Lesson 2 — Image Classification with Transfer Learning | Class 10

Meet Kiran — Class 10, Bengaluru

Kiran wants to build an app that identifies Karnataka flowers — jasmine, rose, hibiscus, lotus, and champaka. She has about 200 photos per flower species collected from her garden and nearby parks. She tried training a CNN from scratch (Lesson 1 approach) and after 30 epochs got only 60% accuracy. "200 photos is just not enough," she thought.

Her uncle at an AI company said: "Use transfer learning. MobileNetV2 was trained on 1.4 million ImageNet photos. It already knows how to detect edges, textures, petals, and colour gradients. You just need to teach it the difference between Karnataka flowers. 20 minutes in Colab." Kiran followed his advice — and hit 92% accuracy.

The Core Idea

What Is Transfer Learning?

Transfer learning means taking a model that was trained on a large dataset and reusing its learned features for a new, smaller task. Instead of learning filters from scratch, you start from filters that already know about shapes, textures, and patterns from millions of images.

🧊

Frozen Base Model (MobileNetV2)

~150 layers pre-trained on ImageNet 1.4M images. Weights are locked — we don't retrain these. They already know how to extract features from images.

🔥

Trainable Classification Head

A new Dense layer you add on top. Only these weights are trained on your small dataset. Very fast — only a few thousand parameters.

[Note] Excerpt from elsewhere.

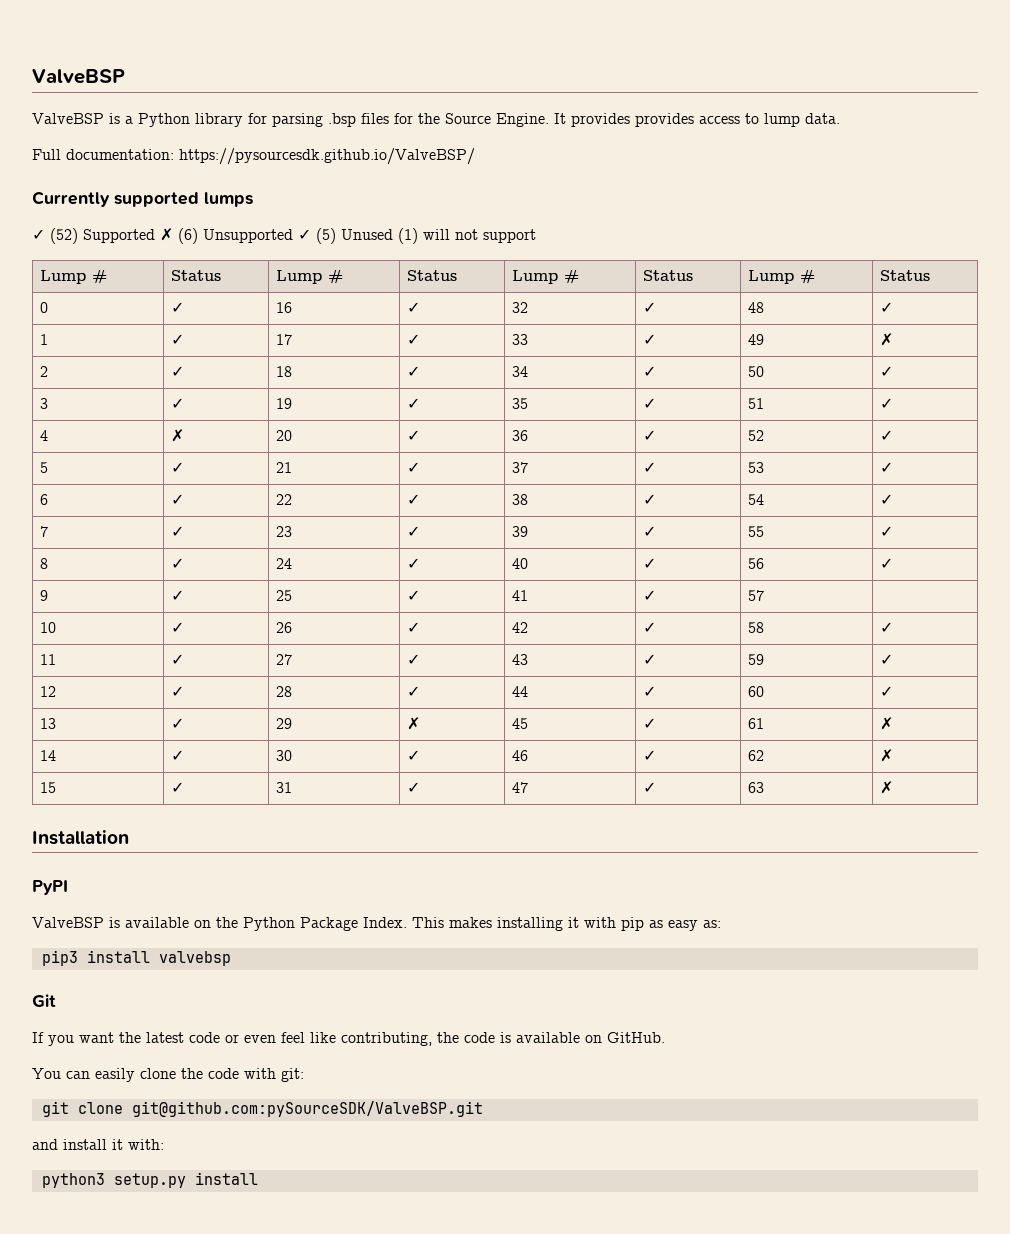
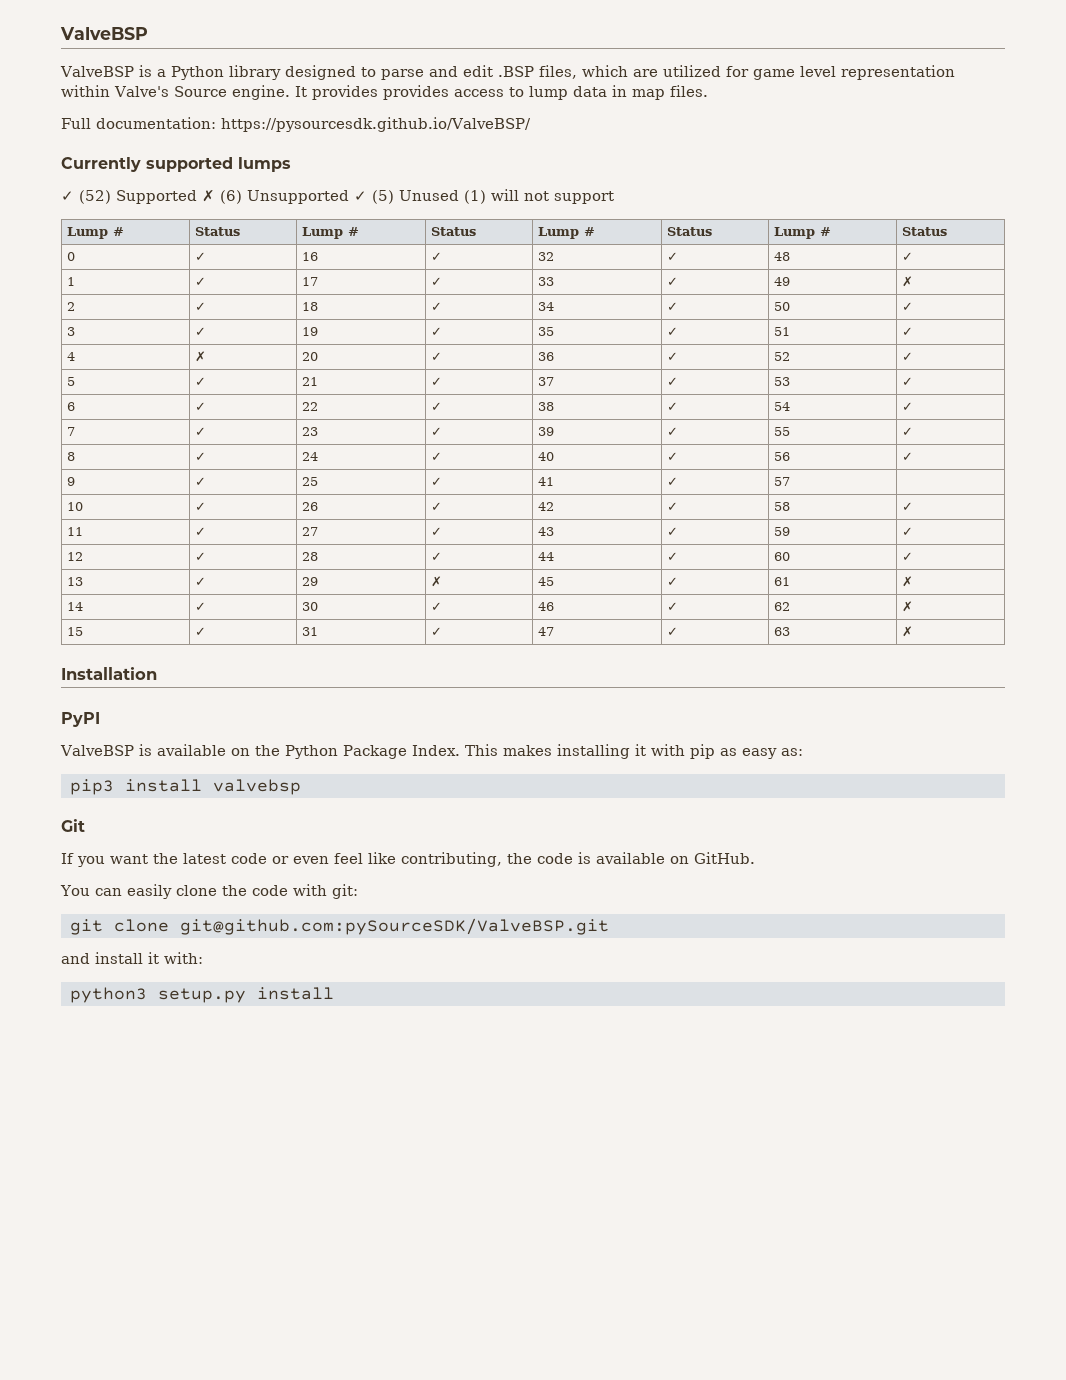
- ValveBSP is a Python library for parsing .bsp files for the Source Engine.
+ ValveBSP is a Python library designed to parse and edit .BSP files, which are utilized for game level representation within Valve's Source engine.
- It provides provides access to lump data.
+ It provides provides access to lump data in map files.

Why this works: The early layers of any CNN trained on natural images detect the same things — edges, textures, colour blobs. Whether the image is a dog or a flower, the low-level features are the same. Transfer learning reuses this shared knowledge.

Popular Pre-trained Models

Which Base Model to Choose

MobileNetV2 — Very small, fast, runs on mobile phones. Great for projects where you need to deploy on edge devices (like a phone app). ~3.4M parameters.
ResNet50 — Larger, more powerful, introduces skip connections to allow training very deep networks. Good general-purpose baseline.
EfficientNetB0–B7 — Currently the best accuracy-to-size ratio. EfficientNetB0 is an excellent default for most student projects.
VGG16 — Older but easy to understand conceptually. Large (138M params) — not recommended for limited hardware.

All available in tensorflow.keras.applications — pre-downloaded with ImageNet weights in one line.

Full Code

Fine-Tune MobileNetV2 on Your Own Images

# Transfer Learning with MobileNetV2 — Google Colab
# Example: Flower classifier (or replace with any image dataset)

import tensorflow as tf
from tensorflow import keras
from tensorflow.keras import layers
from tensorflow.keras.applications import MobileNetV2
import matplotlib.pyplot as plt
import numpy as np

# ── Step 1: Load dataset ──
# Using tf_flowers dataset as a stand-in for your own photos
# For your own images, use ImageDataGenerator.flow_from_directory()
import tensorflow_datasets as tfds

(ds_train, ds_val, ds_test), info = tfds.load(
    'tf_flowers',
    split=['train[:70%]', 'train[70%:85%]', 'train[85%:]'],
    as_supervised=True,
    with_info=True
)
NUM_CLASSES = info.features['label'].num_classes  # 5 flower types
print(f"Classes: {info.features['label'].names}")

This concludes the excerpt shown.